Tragically, information came in from Afghanistan last Friday indicating that, once again, civilians had been killed in a NATO air strike. As it turned out, a German army officer called in a US air strike on finding out that two fuel tankers had been stolen by the Taliban near Kunduz. The reasoning given for ordering an aerial attack was that the Taliban could potentially use the fuel trucks to attack the German camp in Kunduz. However German Chancellor Angela Merkel hit back on Tuesday at NATO allies that have criticized the air strike, saying Germany would not tolerate accusations before a full investigation had been conducted.
Because of incidents like this, among other factors, public support for the mission -- which received broad international backing when it began -- is gradually being undermined. According to recent polls, more than half of all Americans are now against the war in Afghanistan, and only 25 percent support President Obama's plan to send more soldiers into the area.
Increasing Doubts
In Western countries, doubts about the point of the mission have been increasing. Promoting democracy? The results of the recent presidential election aren't scheduled to be announced until September 17, but it is already clear that they are going to be distorted by the ballot-box stuffing, false vote counts, and vote buying that went on on a massive scale. The incumbent, Hamid Karzai, is in the lead. He was the candidate favored by the West, a hope for progress in the country, a man who had a good relationship with America and a support base in Afghanistan. This is pretty much gone now. Karzai has lost much of the confidence the West had in him.

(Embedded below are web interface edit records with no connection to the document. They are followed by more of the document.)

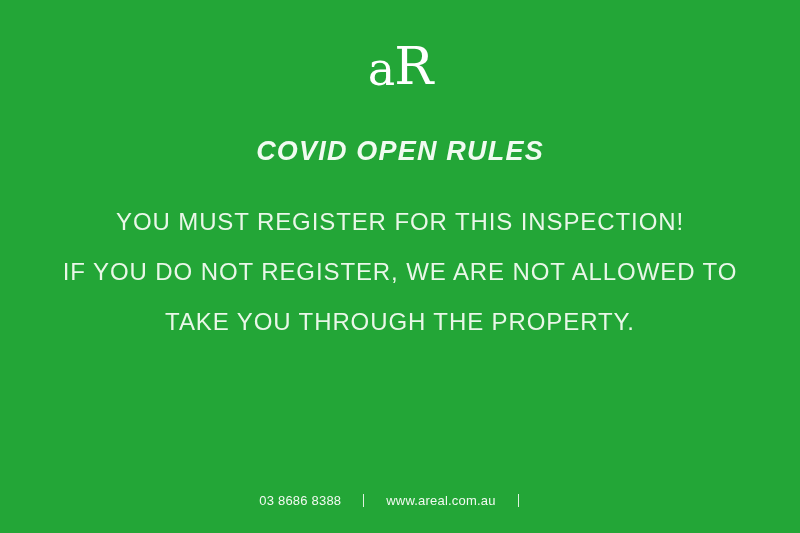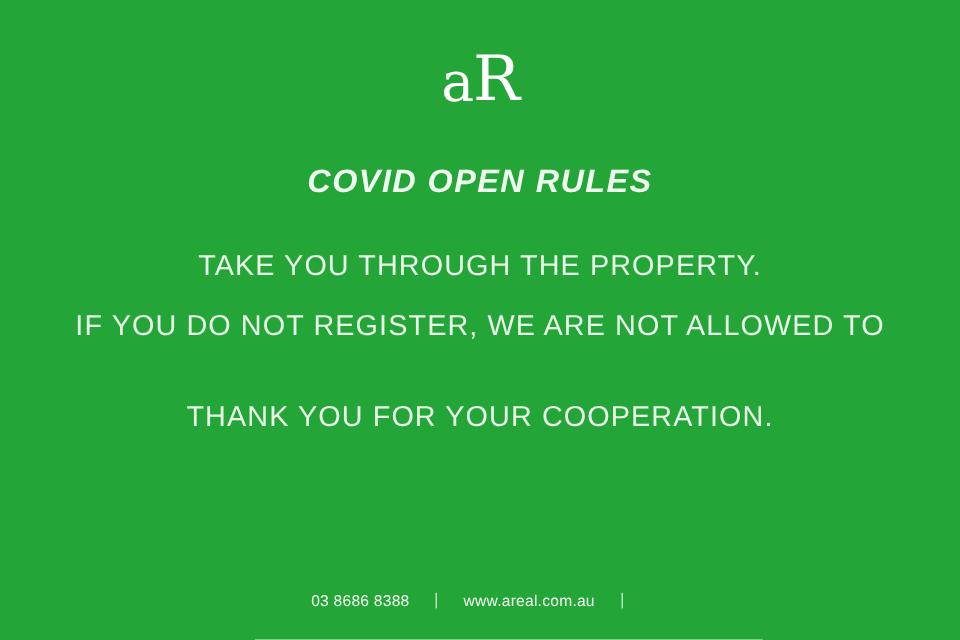"YOU MUST REGISTER FOR THIS" div.body-line { html: none -> <div>YOU MUST REGISTER FOR THIS INSPECTION!</div> }
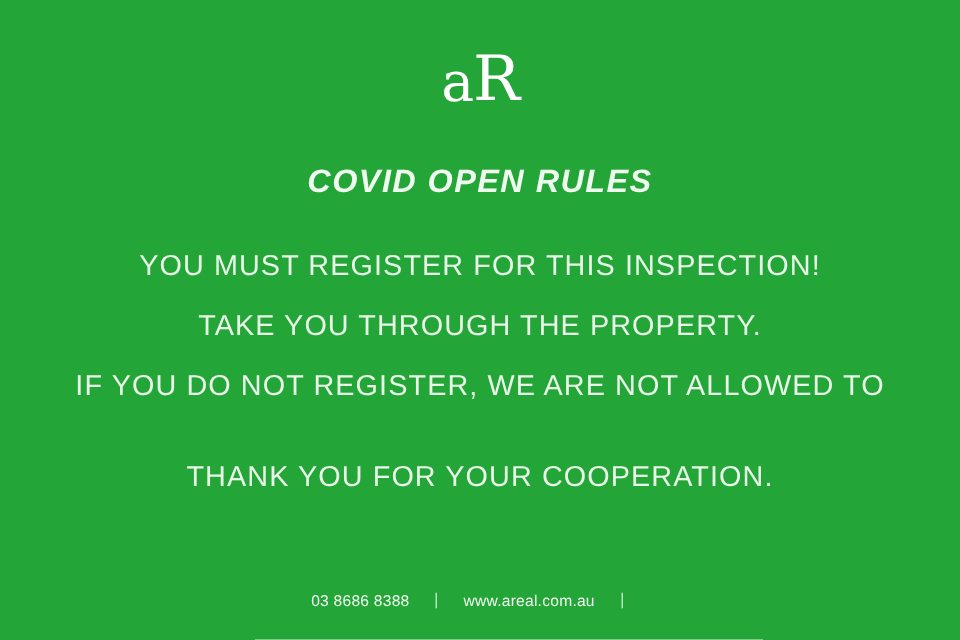"TAKE YOU THROUGH THE PROPERTY." div.body-line { order: before "IF YOU DO NOT REGISTER," -> after "IF YOU DO NOT REGISTER," }
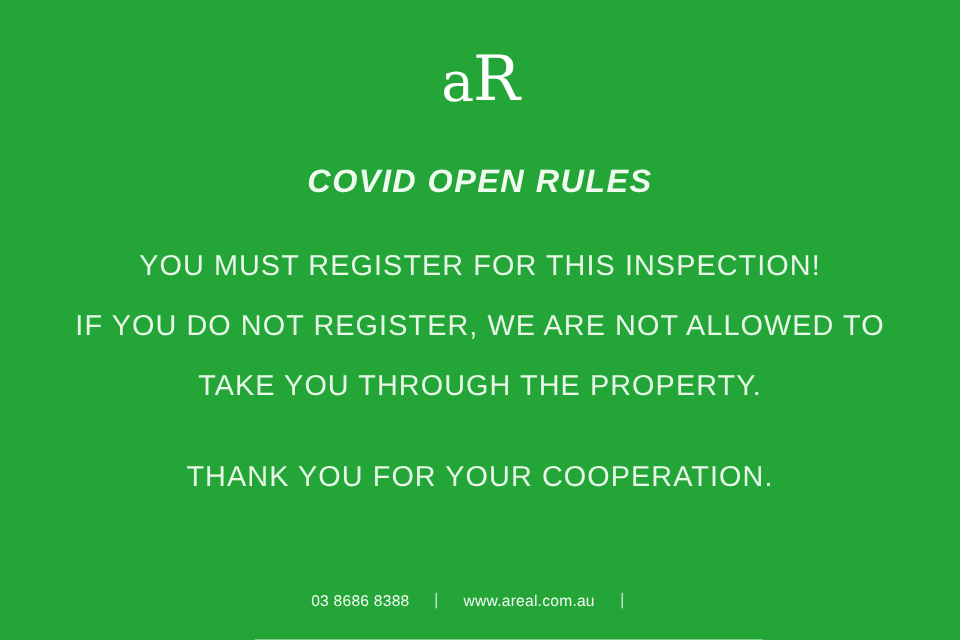"THANK YOU FOR YOUR COOPERATION." div.body-line { html: <div>THANK YOU FOR YOUR COOPERATION.</div> -> none }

More than 100,000 foreign troops are currently stationed in Afghanistan, nearly 62,000 from the United States and the remaining 40,000 from the other NATO countries. The German contingent numbers around 4,000. The US forces have shouldered a large part of the burden with regard to combat operations.
In a secret strategy paper, General McChrystal has laid out for President Obama and NATO some of the things that, in his view, need to be changed so that Afghanistan, like Iraq, can become at least a partial success for the West. Secretary of Defense Robert Gates told him he can ask for anything he feels is necessary to get the job done, even including more soldiers if necessary. McChrystal apparently only wants to modify force structures for the time being, sending some noncombatant personnel home and replacing them with combat troops.
A controversy has broken out in the Obama administration over priorities in the region. Hillary Clinton has pleaded in favor of sending in more soldiers and strengthening the focus on Afghanistan, while Vice President Joseph Biden has warned against losing sight of the importance of Pakistan, an unstable nuclear power that serves as a safe haven for the Taliban and Al-Qaida.